**Task to complete**
Please transcribe every record below exactly as it appears.

[Itemized modification records]
Content starts

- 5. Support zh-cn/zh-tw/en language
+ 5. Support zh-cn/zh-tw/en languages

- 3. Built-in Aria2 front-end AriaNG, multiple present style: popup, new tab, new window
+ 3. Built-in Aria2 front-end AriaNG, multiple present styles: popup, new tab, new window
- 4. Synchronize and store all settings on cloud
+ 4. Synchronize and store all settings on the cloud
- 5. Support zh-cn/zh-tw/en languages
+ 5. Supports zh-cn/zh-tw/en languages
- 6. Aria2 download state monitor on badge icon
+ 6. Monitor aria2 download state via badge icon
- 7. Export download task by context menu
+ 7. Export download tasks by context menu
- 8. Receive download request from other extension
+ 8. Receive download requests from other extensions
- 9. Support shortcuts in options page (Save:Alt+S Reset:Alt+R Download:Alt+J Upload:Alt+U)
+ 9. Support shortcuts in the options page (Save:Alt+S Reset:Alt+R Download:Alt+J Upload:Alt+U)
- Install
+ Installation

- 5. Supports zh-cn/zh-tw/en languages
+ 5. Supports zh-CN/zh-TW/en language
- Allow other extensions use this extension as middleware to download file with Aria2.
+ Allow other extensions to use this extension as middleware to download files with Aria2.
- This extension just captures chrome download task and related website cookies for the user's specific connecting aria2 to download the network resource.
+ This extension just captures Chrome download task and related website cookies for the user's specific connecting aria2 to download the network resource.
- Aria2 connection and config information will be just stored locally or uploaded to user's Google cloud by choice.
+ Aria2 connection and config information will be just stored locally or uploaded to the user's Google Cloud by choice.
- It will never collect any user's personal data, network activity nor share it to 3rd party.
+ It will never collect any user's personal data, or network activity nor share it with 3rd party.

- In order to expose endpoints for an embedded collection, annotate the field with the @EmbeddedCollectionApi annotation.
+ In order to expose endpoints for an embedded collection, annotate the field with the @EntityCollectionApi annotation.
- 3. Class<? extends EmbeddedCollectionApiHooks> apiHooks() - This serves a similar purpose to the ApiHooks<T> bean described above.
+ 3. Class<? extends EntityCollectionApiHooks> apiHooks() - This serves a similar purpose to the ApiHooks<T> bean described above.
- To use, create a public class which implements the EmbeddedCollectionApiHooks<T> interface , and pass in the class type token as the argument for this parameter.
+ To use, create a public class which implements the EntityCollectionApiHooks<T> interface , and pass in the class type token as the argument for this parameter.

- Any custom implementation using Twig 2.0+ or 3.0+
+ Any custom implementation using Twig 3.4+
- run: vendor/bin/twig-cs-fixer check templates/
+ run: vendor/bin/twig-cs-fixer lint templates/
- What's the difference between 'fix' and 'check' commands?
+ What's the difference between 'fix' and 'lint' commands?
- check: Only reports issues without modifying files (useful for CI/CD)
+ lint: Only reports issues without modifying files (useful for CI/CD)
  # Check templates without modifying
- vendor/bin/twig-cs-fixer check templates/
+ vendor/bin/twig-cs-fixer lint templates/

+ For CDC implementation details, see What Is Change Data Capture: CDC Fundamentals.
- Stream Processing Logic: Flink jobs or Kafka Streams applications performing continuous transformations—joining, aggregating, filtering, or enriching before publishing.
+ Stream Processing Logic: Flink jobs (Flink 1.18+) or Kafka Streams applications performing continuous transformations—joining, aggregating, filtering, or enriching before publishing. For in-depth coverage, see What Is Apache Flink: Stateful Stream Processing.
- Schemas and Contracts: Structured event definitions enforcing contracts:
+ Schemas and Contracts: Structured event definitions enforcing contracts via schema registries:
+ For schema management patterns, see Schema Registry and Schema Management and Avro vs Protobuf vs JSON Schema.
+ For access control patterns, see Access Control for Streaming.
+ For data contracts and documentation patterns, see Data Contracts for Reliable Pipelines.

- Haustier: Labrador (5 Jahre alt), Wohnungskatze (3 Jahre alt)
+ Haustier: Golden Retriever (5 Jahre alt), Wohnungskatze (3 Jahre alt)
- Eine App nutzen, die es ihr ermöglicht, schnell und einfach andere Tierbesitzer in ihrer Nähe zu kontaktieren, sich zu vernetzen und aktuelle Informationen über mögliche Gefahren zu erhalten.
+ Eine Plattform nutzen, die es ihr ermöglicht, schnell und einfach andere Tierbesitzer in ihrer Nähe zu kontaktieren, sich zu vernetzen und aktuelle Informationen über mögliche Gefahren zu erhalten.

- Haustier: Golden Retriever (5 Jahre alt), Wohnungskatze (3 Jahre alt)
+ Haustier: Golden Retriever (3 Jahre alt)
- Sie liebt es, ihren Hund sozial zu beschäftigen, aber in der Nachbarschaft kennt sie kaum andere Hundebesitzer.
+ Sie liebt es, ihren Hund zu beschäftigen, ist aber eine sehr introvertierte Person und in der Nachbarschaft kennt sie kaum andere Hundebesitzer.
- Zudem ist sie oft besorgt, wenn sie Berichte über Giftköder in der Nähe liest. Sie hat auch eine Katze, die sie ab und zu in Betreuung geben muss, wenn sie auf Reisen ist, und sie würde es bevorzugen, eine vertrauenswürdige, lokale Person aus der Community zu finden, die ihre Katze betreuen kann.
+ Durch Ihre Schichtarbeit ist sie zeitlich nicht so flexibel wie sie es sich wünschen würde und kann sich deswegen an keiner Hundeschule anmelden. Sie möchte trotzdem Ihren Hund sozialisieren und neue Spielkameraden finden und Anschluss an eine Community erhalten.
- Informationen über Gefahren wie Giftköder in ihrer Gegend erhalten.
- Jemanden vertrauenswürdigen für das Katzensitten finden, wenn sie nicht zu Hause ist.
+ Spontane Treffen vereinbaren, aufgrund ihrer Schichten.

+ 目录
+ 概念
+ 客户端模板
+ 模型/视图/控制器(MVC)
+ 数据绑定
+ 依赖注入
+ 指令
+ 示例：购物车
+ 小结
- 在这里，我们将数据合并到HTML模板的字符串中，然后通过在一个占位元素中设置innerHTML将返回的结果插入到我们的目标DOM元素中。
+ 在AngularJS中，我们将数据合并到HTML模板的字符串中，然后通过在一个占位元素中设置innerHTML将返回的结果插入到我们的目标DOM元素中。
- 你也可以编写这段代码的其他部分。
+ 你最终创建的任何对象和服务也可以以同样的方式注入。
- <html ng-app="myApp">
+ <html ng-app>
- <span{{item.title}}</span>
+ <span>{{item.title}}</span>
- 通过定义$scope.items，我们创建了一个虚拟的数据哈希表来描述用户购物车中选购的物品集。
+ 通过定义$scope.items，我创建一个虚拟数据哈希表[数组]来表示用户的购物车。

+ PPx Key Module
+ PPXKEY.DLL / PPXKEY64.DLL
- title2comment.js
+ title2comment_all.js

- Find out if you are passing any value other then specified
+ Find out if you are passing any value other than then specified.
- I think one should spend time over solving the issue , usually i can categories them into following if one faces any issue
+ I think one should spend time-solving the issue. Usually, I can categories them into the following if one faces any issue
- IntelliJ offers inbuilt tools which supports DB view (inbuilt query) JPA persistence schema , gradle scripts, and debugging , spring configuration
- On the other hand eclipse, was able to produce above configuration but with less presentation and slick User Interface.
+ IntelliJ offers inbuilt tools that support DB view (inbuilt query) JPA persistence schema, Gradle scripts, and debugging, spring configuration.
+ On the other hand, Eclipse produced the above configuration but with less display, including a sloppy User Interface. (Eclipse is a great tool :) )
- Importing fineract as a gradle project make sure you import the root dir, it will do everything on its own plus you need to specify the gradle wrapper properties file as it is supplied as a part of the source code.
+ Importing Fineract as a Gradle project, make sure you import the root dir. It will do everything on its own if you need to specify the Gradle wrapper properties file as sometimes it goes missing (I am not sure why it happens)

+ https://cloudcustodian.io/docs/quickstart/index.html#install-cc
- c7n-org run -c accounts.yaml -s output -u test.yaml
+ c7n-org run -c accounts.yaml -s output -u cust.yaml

Content ends

**Response box**
- 5. Support zh-cn/zh-tw/en language
+ 5. Support zh-cn/zh-tw/en languages

- 3. Built-in Aria2 front-end AriaNG, multiple present style: popup, new tab, new window
+ 3. Built-in Aria2 front-end AriaNG, multiple present styles: popup, new tab, new window
- 4. Synchronize and store all settings on cloud
+ 4. Synchronize and store all settings on the cloud
- 5. Support zh-cn/zh-tw/en languages
+ 5. Supports zh-cn/zh-tw/en languages
- 6. Aria2 download state monitor on badge icon
+ 6. Monitor aria2 download state via badge icon
- 7. Export download task by context menu
+ 7. Export download tasks by context menu
- 8. Receive download request from other extension
+ 8. Receive download requests from other extensions
- 9. Support shortcuts in options page (Save:Alt+S Reset:Alt+R Download:Alt+J Upload:Alt+U)
+ 9. Support shortcuts in the options page (Save:Alt+S Reset:Alt+R Download:Alt+J Upload:Alt+U)
- Install
+ Installation

- 5. Supports zh-cn/zh-tw/en languages
+ 5. Supports zh-CN/zh-TW/en language
- Allow other extensions use this extension as middleware to download file with Aria2.
+ Allow other extensions to use this extension as middleware to download files with Aria2.
- This extension just captures chrome download task and related website cookies for the user's specific connecting aria2 to download the network resource.
+ This extension just captures Chrome download task and related website cookies for the user's specific connecting aria2 to download the network resource.
- Aria2 connection and config information will be just stored locally or uploaded to user's Google cloud by choice.
+ Aria2 connection and config information will be just stored locally or uploaded to the user's Google Cloud by choice.
- It will never collect any user's personal data, network activity nor share it to 3rd party.
+ It will never collect any user's personal data, or network activity nor share it with 3rd party.

- In order to expose endpoints for an embedded collection, annotate the field with the @EmbeddedCollectionApi annotation.
+ In order to expose endpoints for an embedded collection, annotate the field with the @EntityCollectionApi annotation.
- 3. Class<? extends EmbeddedCollectionApiHooks> apiHooks() - This serves a similar purpose to the ApiHooks<T> bean described above.
+ 3. Class<? extends EntityCollectionApiHooks> apiHooks() - This serves a similar purpose to the ApiHooks<T> bean described above.
- To use, create a public class which implements the EmbeddedCollectionApiHooks<T> interface , and pass in the class type token as the argument for this parameter.
+ To use, create a public class which implements the EntityCollectionApiHooks<T> interface , and pass in the class type token as the argument for this parameter.

- Any custom implementation using Twig 2.0+ or 3.0+
+ Any custom implementation using Twig 3.4+
- run: vendor/bin/twig-cs-fixer check templates/
+ run: vendor/bin/twig-cs-fixer lint templates/
- What's the difference between 'fix' and 'check' commands?
+ What's the difference between 'fix' and 'lint' commands?
- check: Only reports issues without modifying files (useful for CI/CD)
+ lint: Only reports issues without modifying files (useful for CI/CD)
  # Check templates without modifying
- vendor/bin/twig-cs-fixer check templates/
+ vendor/bin/twig-cs-fixer lint templates/

+ For CDC implementation details, see What Is Change Data Capture: CDC Fundamentals.
- Stream Processing Logic: Flink jobs or Kafka Streams applications performing continuous transformations—joining, aggregating, filtering, or enriching before publishing.
+ Stream Processing Logic: Flink jobs (Flink 1.18+) or Kafka Streams applications performing continuous transformations—joining, aggregating, filtering, or enriching before publishing. For in-depth coverage, see What Is Apache Flink: Stateful Stream Processing.
- Schemas and Contracts: Structured event definitions enforcing contracts:
+ Schemas and Contracts: Structured event definitions enforcing contracts via schema registries:
+ For schema management patterns, see Schema Registry and Schema Management and Avro vs Protobuf vs JSON Schema.
+ For access control patterns, see Access Control for Streaming.
+ For data contracts and documentation patterns, see Data Contracts for Reliable Pipelines.

- Haustier: Labrador (5 Jahre alt), Wohnungskatze (3 Jahre alt)
+ Haustier: Golden Retriever (5 Jahre alt), Wohnungskatze (3 Jahre alt)
- Eine App nutzen, die es ihr ermöglicht, schnell und einfach andere Tierbesitzer in ihrer Nähe zu kontaktieren, sich zu vernetzen und aktuelle Informationen über mögliche Gefahren zu erhalten.
+ Eine Plattform nutzen, die es ihr ermöglicht, schnell und einfach andere Tierbesitzer in ihrer Nähe zu kontaktieren, sich zu vernetzen und aktuelle Informationen über mögliche Gefahren zu erhalten.

- Haustier: Golden Retriever (5 Jahre alt), Wohnungskatze (3 Jahre alt)
+ Haustier: Golden Retriever (3 Jahre alt)
- Sie liebt es, ihren Hund sozial zu beschäftigen, aber in der Nachbarschaft kennt sie kaum andere Hundebesitzer.
+ Sie liebt es, ihren Hund zu beschäftigen, ist aber eine sehr introvertierte Person und in der Nachbarschaft kennt sie kaum andere Hundebesitzer.
- Zudem ist sie oft besorgt, wenn sie Berichte über Giftköder in der Nähe liest. Sie hat auch eine Katze, die sie ab und zu in Betreuung geben muss, wenn sie auf Reisen ist, und sie würde es bevorzugen, eine vertrauenswürdige, lokale Person aus der Community zu finden, die ihre Katze betreuen kann.
+ Durch Ihre Schichtarbeit ist sie zeitlich nicht so flexibel wie sie es sich wünschen würde und kann sich deswegen an keiner Hundeschule anmelden. Sie möchte trotzdem Ihren Hund sozialisieren und neue Spielkameraden finden und Anschluss an eine Community erhalten.
- Informationen über Gefahren wie Giftköder in ihrer Gegend erhalten.
- Jemanden vertrauenswürdigen für das Katzensitten finden, wenn sie nicht zu Hause ist.
+ Spontane Treffen vereinbaren, aufgrund ihrer Schichten.

+ 目录
+ 概念
+ 客户端模板
+ 模型/视图/控制器(MVC)
+ 数据绑定
+ 依赖注入
+ 指令
+ 示例：购物车
+ 小结
- 在这里，我们将数据合并到HTML模板的字符串中，然后通过在一个占位元素中设置innerHTML将返回的结果插入到我们的目标DOM元素中。
+ 在AngularJS中，我们将数据合并到HTML模板的字符串中，然后通过在一个占位元素中设置innerHTML将返回的结果插入到我们的目标DOM元素中。
- 你也可以编写这段代码的其他部分。
+ 你最终创建的任何对象和服务也可以以同样的方式注入。
- <html ng-app="myApp">
+ <html ng-app>
- <span{{item.title}}</span>
+ <span>{{item.title}}</span>
- 通过定义$scope.items，我们创建了一个虚拟的数据哈希表来描述用户购物车中选购的物品集。
+ 通过定义$scope.items，我创建一个虚拟数据哈希表[数组]来表示用户的购物车。

+ PPx Key Module
+ PPXKEY.DLL / PPXKEY64.DLL
- title2comment.js
+ title2comment_all.js

- Find out if you are passing any value other then specified
+ Find out if you are passing any value other than then specified.
- I think one should spend time over solving the issue , usually i can categories them into following if one faces any issue
+ I think one should spend time-solving the issue. Usually, I can categories them into the following if one faces any issue
- IntelliJ offers inbuilt tools which supports DB view (inbuilt query) JPA persistence schema , gradle scripts, and debugging , spring configuration
- On the other hand eclipse, was able to produce above configuration but with less presentation and slick User Interface.
+ IntelliJ offers inbuilt tools that support DB view (inbuilt query) JPA persistence schema, Gradle scripts, and debugging, spring configuration.
+ On the other hand, Eclipse produced the above configuration but with less display, including a sloppy User Interface. (Eclipse is a great tool :) )
- Importing fineract as a gradle project make sure you import the root dir, it will do everything on its own plus you need to specify the gradle wrapper properties file as it is supplied as a part of the source code.
+ Importing Fineract as a Gradle project, make sure you import the root dir. It will do everything on its own if you need to specify the Gradle wrapper properties file as sometimes it goes missing (I am not sure why it happens)

+ https://cloudcustodian.io/docs/quickstart/index.html#install-cc
- c7n-org run -c accounts.yaml -s output -u test.yaml
+ c7n-org run -c accounts.yaml -s output -u cust.yaml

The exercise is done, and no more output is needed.